Петр неожиданно выпрыгнул откуда-то из-за моей спины как раз в тот момент, когда я демонстрировал очередным покупателям всю палитру цветового разнообразия нескольких часов-крабов. Быть застуканным с четырьмя часами в руках у входа в магазин было серьезным основанием если не для ареста, то уж точно для профилактической беседы в кабинете участкового. Весь ужас происходящего заключался в том, что в моем рюкзаке было куда большее количество этих крабов, отчего рюкзак напоминал увесистый вещь-мешок. По дороге в отделение милиции я судорожно прокручивал разные варианты развития ситуации и, почти смирившись с неизбежным обнаружением Петром содержимого рюкзака, безуспешно пытался придумать хоть что-то в свое оправдание. А именно, каким образом у меня оказалась такая куча крабов, и главное какие люди меня снабдили часами в количестве 150(!) штук. К слову сказать, то доверие, которое мне оказывали мои благодетели, давая товар на реализацию, никак не могло быть омрачено никакими форс-мажорами. Даже в самом страшном сне я не мог себе этого представить. И вот сейчас это доверие было под большим вопросом. Это был кошмар.

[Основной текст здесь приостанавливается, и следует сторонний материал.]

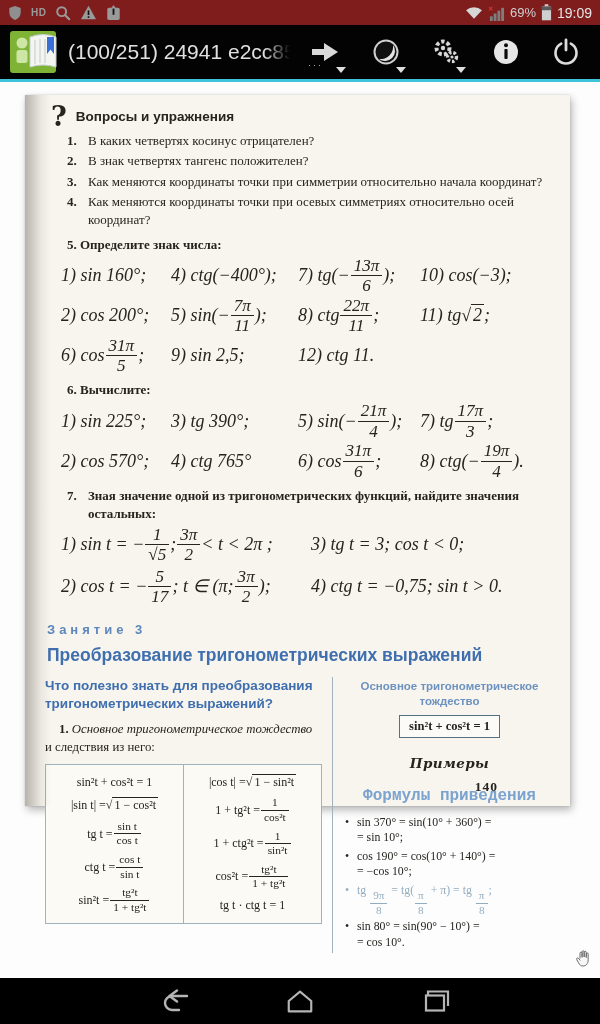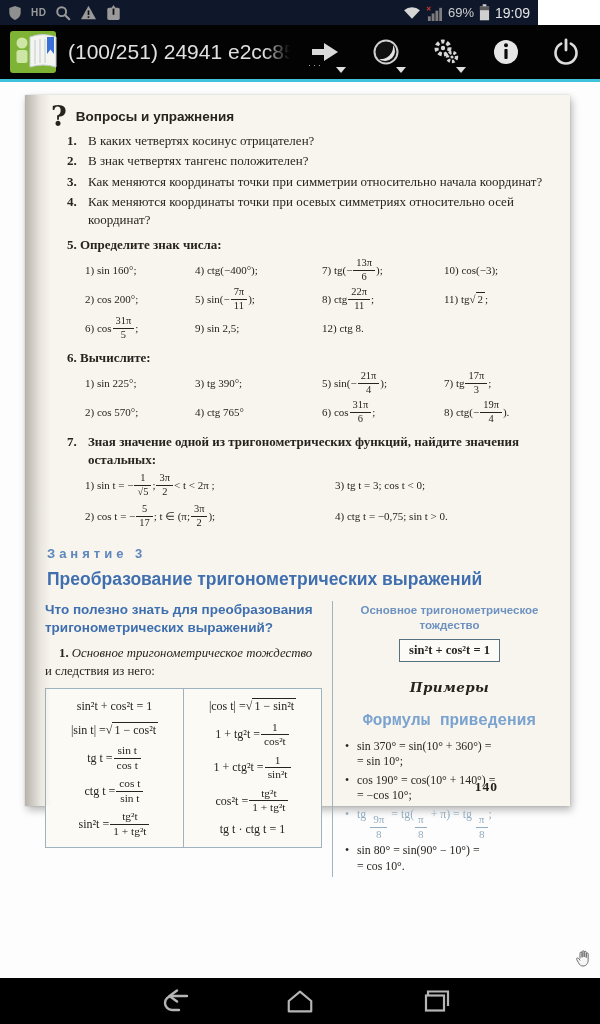--- a/index.html
+++ b/index.html
@@ -5,7 +5,7 @@
   html,body{margin:0;padding:0;width:600px;height:1024px;overflow:hidden;background:#fff;
     font-family:"Liberation Sans",sans-serif;-webkit-font-smoothing:antialiased;}
   
-  .status-bar{position:absolute;left:0;top:0;width:538px;height:25px;background:#0f172a;
+  .status-bar{position:absolute;left:0;top:0;width:600px;height:25px;background:#7f1d1d;
     display:flex;align-items:center;padding:0 8px;box-sizing:border-box;z-index:5;}
   .st-left{display:flex;align-items:center;gap:9px;}
   .st-right{margin-left:auto;display:flex;align-items:center;gap:5px;color:#cfcfcf;font-size:13px;}

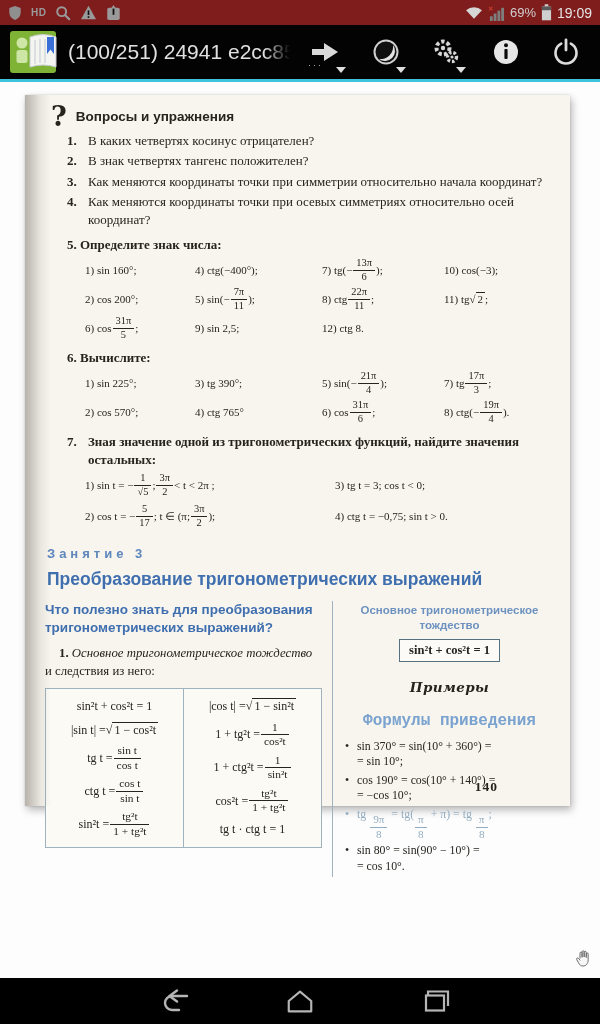--- a/index.html
+++ b/index.html
@@ -40,7 +40,7 @@
   .qrow{display:flex;margin:2.5px 0 2.5px 22px;}
   .qnum{font-weight:bold;width:21px;flex:none;}
   .ex-h{font-weight:bold;margin:7px 0 3px 22px;}
-  .grid{display:grid;margin-left:40px;font-size:11px;row-gap:2px;}
+  .grid{display:grid;margin-left:16px;font-size:18px;row-gap:2px;font-style:italic;}
   .g5{grid-template-columns:110px 127px 122px 1fr;}
   .g6{grid-template-columns:110px 127px 122px 1fr;}
   .g7{grid-template-columns:250px 1fr;row-gap:4px;}

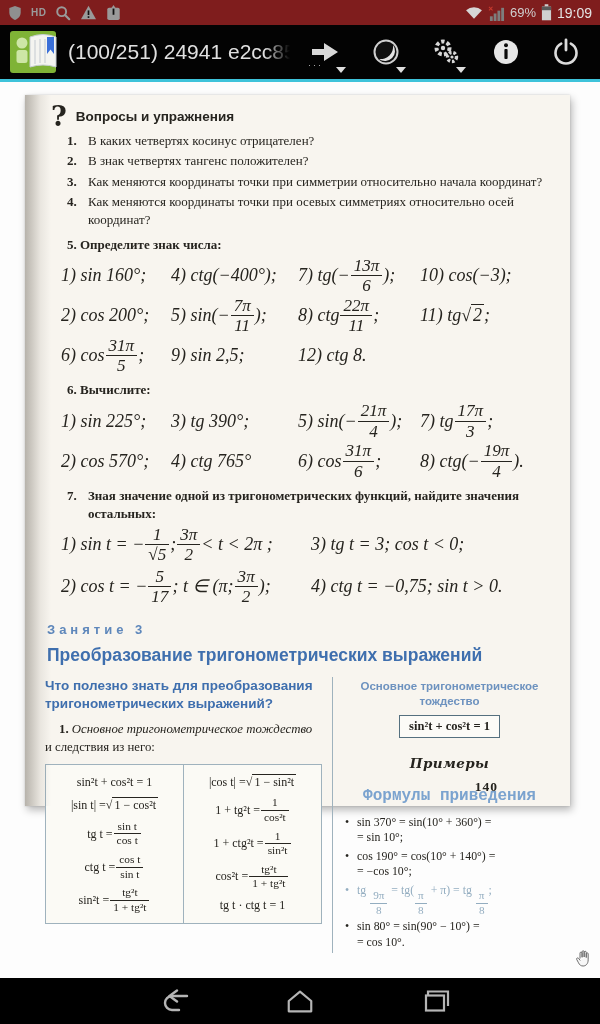--- a/index.html
+++ b/index.html
@@ -258,7 +258,7 @@
             <span class="fd">5</span>
           </span>;</div>
         <div class="cell">9) sin 2,5;</div>
-        <div class="cell">12) ctg 8.</div>
+        <div class="cell">12) ctg 11.</div>
       </div>
 
     <div class="ex-h">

Пройдя весь путь от магазина до отделения на ватных от страха ногах бок обок с участковым, я изо всех сил пытался держать себя в руках, излучая подобие безмятежности и с пониманием кивая головой, как бы соглашаясь с очередным нравоучением, вливаемым мне Петром Минковым. Кабинет, в который мы пришли и который мне был хорошо знаком по прошлым визитам, представлял собой небольшую продолговатую комнату, в которой с трудом помещалось два стола стоящих буквой "Т". Петр, пройдя в дальний конец комнаты, сел на свое место, как положено, под портрет Дзержинского и пригласил меня сесть напротив него. Я, не выпуская из вспотевших от стресса рук рюкзак, с вымученной из последних сил уверенностью прошел и опустился на стул. То, что случилось дальше, без преувеличения спасло меня от тех неприятностей, которыми могла обернуться вся моя последующая жизнь. Наверно, мои ангелы в этот момент сжалились надо мной и ниспослали мне сил на ту наглость, с которой я водрузил свой рюкзак перед собой на стол, прямо под нос Петра Минкова. Видимо ему и в голову не могло прийти, что я вот так запросто возьму и поставлю перед ним то, что ни в коем случае не должно быть им обнаружено. Так и простоял мой рюкзачок всю нашу беседу. Так и не обнаружил его содержимого Петр, а может он обо всем догадался и просто пожалел меня. Ведь если б ситуация сложилась кардинально наоборот, неизвестно чтоб тогда со мной стало. Кстати сказать, мне, в отличие от моих подельников по ремеслу, на милицию везло гораздо больше. Взять хотя бы Игоря, которого мир впоследствии узнает как Игоря Селиверстова. Ну, ни разу он не попадал к Петру. Ментовским медом я был, что ли намазан?